Cision removes euro first-lien term B carve-out, reworks pricing

By Sara Rosenberg

New York, May 16 – Cision eliminated plans for a recently added €250 million seven-year term loan B carve-out, returning its $1.1 billion seven-year first-lien term loan B (B1/B+) to all U.S. dollar as initially planned, according to a market source.

Also, pricing on the first-lien term loan was increased to Libor plus 600 basis points from Libor plus 575 bps, and the original issue discount widened to 96 from 98, the source said.

In addition, the 101 soft call protection on the first-lien term loan was extended to one year from six months.

Furthermore, the incremental allowance was reduced to $100 million from $150 million, the excess cash flow sweep was revised to 75% with a step-down at 3.5 times leverage from 50% with a step-down at 3.5 times leverage, and the opening total net leverage covenant was changed to 7.5 times from 8 times, the source continued.

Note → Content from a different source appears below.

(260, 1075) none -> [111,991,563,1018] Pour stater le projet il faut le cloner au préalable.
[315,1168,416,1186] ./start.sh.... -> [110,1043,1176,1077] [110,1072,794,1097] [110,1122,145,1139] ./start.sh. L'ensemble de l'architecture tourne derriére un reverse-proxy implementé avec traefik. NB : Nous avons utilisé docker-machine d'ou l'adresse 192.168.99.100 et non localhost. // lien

As for the company’s $370 million second-lien term loan that was privately placed, pricing was lifted to Libor plus 950 bps from Libor plus 875 bps and the original issue discount was modified to 97.25 from 99, the source added.

The first- and second-lien term loans still have a 1% Libor floor.

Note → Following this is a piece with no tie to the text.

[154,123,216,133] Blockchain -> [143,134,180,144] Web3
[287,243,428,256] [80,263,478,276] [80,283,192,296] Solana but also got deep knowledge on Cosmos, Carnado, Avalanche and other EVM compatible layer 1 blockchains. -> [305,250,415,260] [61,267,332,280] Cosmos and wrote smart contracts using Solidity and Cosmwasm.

Recommitments were due at the close of business on Monday.

Allocations are targeted for Tuesday.

Deutsche Bank Securities Inc., Barclays and RBC Capital Markets are the joint bookrunners on the deal.

Proceeds will be used to fund the acquisition of PR Newswire from UBM plc for $841 million, comprised of $810 million in cash and $31 million in preferred equity.

Closing is subject to approval by UBM shareholders and regulatory approvals.

Cision, a GTCR portfolio company, is a Chicago-based media intelligence company. PR Newswire is a New York-based PR and investor relations communications company.